Как просто, чертовски просто сидеть за клавиром, позабыв о внешнем мире и его искаженном постоянстве. Как просто – перебирать прохладные клавиши слоновой кости и отправлять разум в полет, превращать разочарование, тоску и неутоленные желания в музыку. Как это просто – сочинять и… забывать.
Такой и должна быть жизнь. Такой она всегда была.
Обрывок печальной мелодии, мое музыкальное обещание Йозефу, приобрел вид маленькой траурной багатели. Я определилась с тональностью и размером – ля минор, четыре четверти, но, как ни билась, выстроить цельное произведение не могла.
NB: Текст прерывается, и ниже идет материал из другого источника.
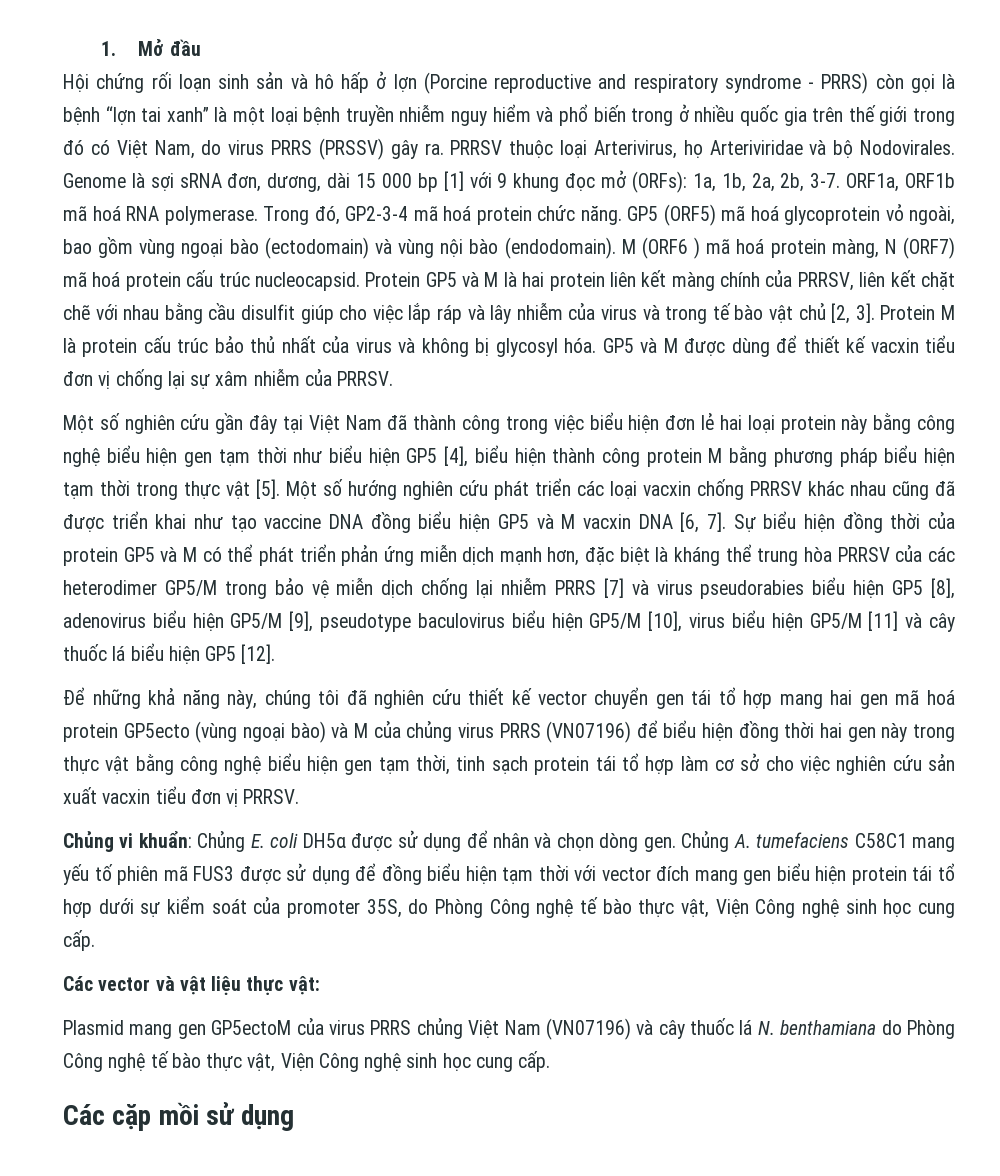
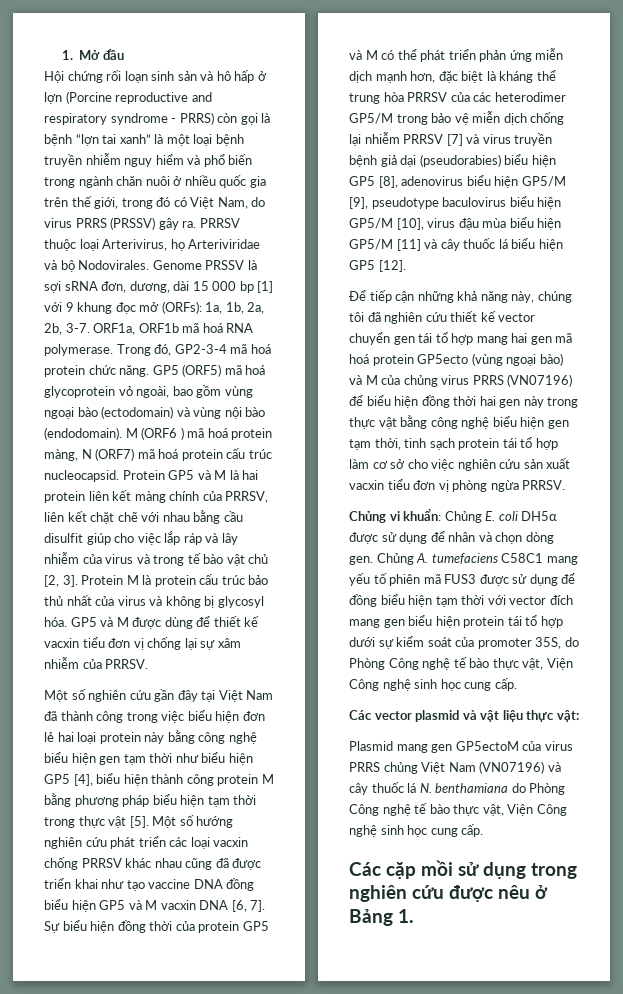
- Hội chứng rối loạn sinh sản và hô hấp ở lợn (Porcine reproductive and respiratory syndrome - PRRS) còn gọi là bệnh “lợn tai xanh” là một loại bệnh truyền nhiễm nguy hiểm và phổ biến trong ở nhiều quốc gia trên thế giới trong đó có Việt Nam, do virus PRRS (PRSSV) gây ra.
+ Hội chứng rối loạn sinh sản và hô hấp ở lợn (Porcine reproductive and respiratory syndrome - PRRS) còn gọi là bệnh “lợn tai xanh” là một loại bệnh truyền nhiễm nguy hiểm và phổ biến trong ngành chăn nuôi ở nhiều quốc gia trên thế giới, trong đó có Việt Nam, do virus PRRS (PRSSV) gây ra.
- Genome là sợi sRNA đơn, dương, dài 15 000 bp [1] với 9 khung đọc mở (ORFs): 1a, 1b, 2a, 2b, 3-7.
+ Genome PRSSV là sợi sRNA đơn, dương, dài 15 000 bp [1] với 9 khung đọc mở (ORFs): 1a, 1b, 2a, 2b, 3-7.
- Sự biểu hiện đồng thời của protein GP5 và M có thể phát triển phản ứng miễn dịch mạnh hơn, đặc biệt là kháng thể trung hòa PRRSV của các heterodimer GP5/M trong bảo vệ miễn dịch chống lại nhiễm PRRS [7] và virus pseudorabies biểu hiện GP5 [8], adenovirus biểu hiện GP5/M [9], pseudotype baculovirus biểu hiện GP5/M [10], virus biểu hiện GP5/M [11] và cây thuốc lá biểu hiện GP5 [12].
+ Sự biểu hiện đồng thời của protein GP5 và M có thể phát triển phản ứng miễn dịch mạnh hơn, đặc biệt là kháng thể trung hòa PRRSV của các heterodimer GP5/M trong bảo vệ miễn dịch chống lại nhiễm PRRSV [7] và virus truyền bệnh giả dại (pseudorabies) biểu hiện GP5 [8], adenovirus biểu hiện GP5/M [9], pseudotype baculovirus biểu hiện GP5/M [10], virus đậu mùa biểu hiện GP5/M [11] và cây thuốc lá biểu hiện GP5 [12].
- Để những khả năng này, chúng tôi đã nghiên cứu thiết kế vector chuyển gen tái tổ hợp mang hai gen mã hoá protein GP5ecto (vùng ngoại bào) và M của chủng virus PRRS (VN07196) để biểu hiện đồng thời hai gen này trong thực vật bằng công nghệ biểu hiện gen tạm thời, tinh sạch protein tái tổ hợp làm cơ sở cho việc nghiên cứu sản xuất vacxin tiểu đơn vị PRRSV.
+ Để tiếp cận những khả năng này, chúng tôi đã nghiên cứu thiết kế vector chuyển gen tái tổ hợp mang hai gen mã hoá protein GP5ecto (vùng ngoại bào) và M của chủng virus PRRS (VN07196) để biểu hiện đồng thời hai gen này trong thực vật bằng công nghệ biểu hiện gen tạm thời, tinh sạch protein tái tổ hợp làm cơ sở cho việc nghiên cứu sản xuất vacxin tiểu đơn vị phòng ngừa PRRSV.
- Các vector và vật liệu thực vật:
+ Các vector plasmid và vật liệu thực vật:
- Các cặp mồi sử dụng
+ Các cặp mồi sử dụng trong nghiên cứu được nêu ở Bảng 1.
Легче всего сочинить мелодию и тему – то и другое я перенесла на бумагу в первую очередь. Далее следовало поработать над аккордовым движением и вспомогательных созвучиях, и в этом я всецело полагалась на инструмент. В отличие от Йозефа, я не умела извлекать их из головы, зато могла записать те звуки, которые мое ухо – нет, сердце – слышало как верные.
Некоторое время спустя я бросила записывать свои музыкальные мысли по одной и отдалась на волю импровизации. Я играла без перерыва, экспериментировала, искала. Папа говорил, что настоящие композиторы трудятся в жестких установленных рамках, но я хотела свободы, предпочитая подгонять окружающий мир под ту музыку, что звучит в моей душе.
Я еще ни разу не создавала собственного сочинения; рядом со мной всегда сидел Зефферль – он поправлял мои ошибки в теории и композиции. Творения Баха, Генделя и Гайдна порождал разум, я творила сердцем. Я – не Моцарт, осененный божественным вдохновением, я – Мария Элизабет Ингеборг Фоглер, простая смертная, не защищенная от ошибок.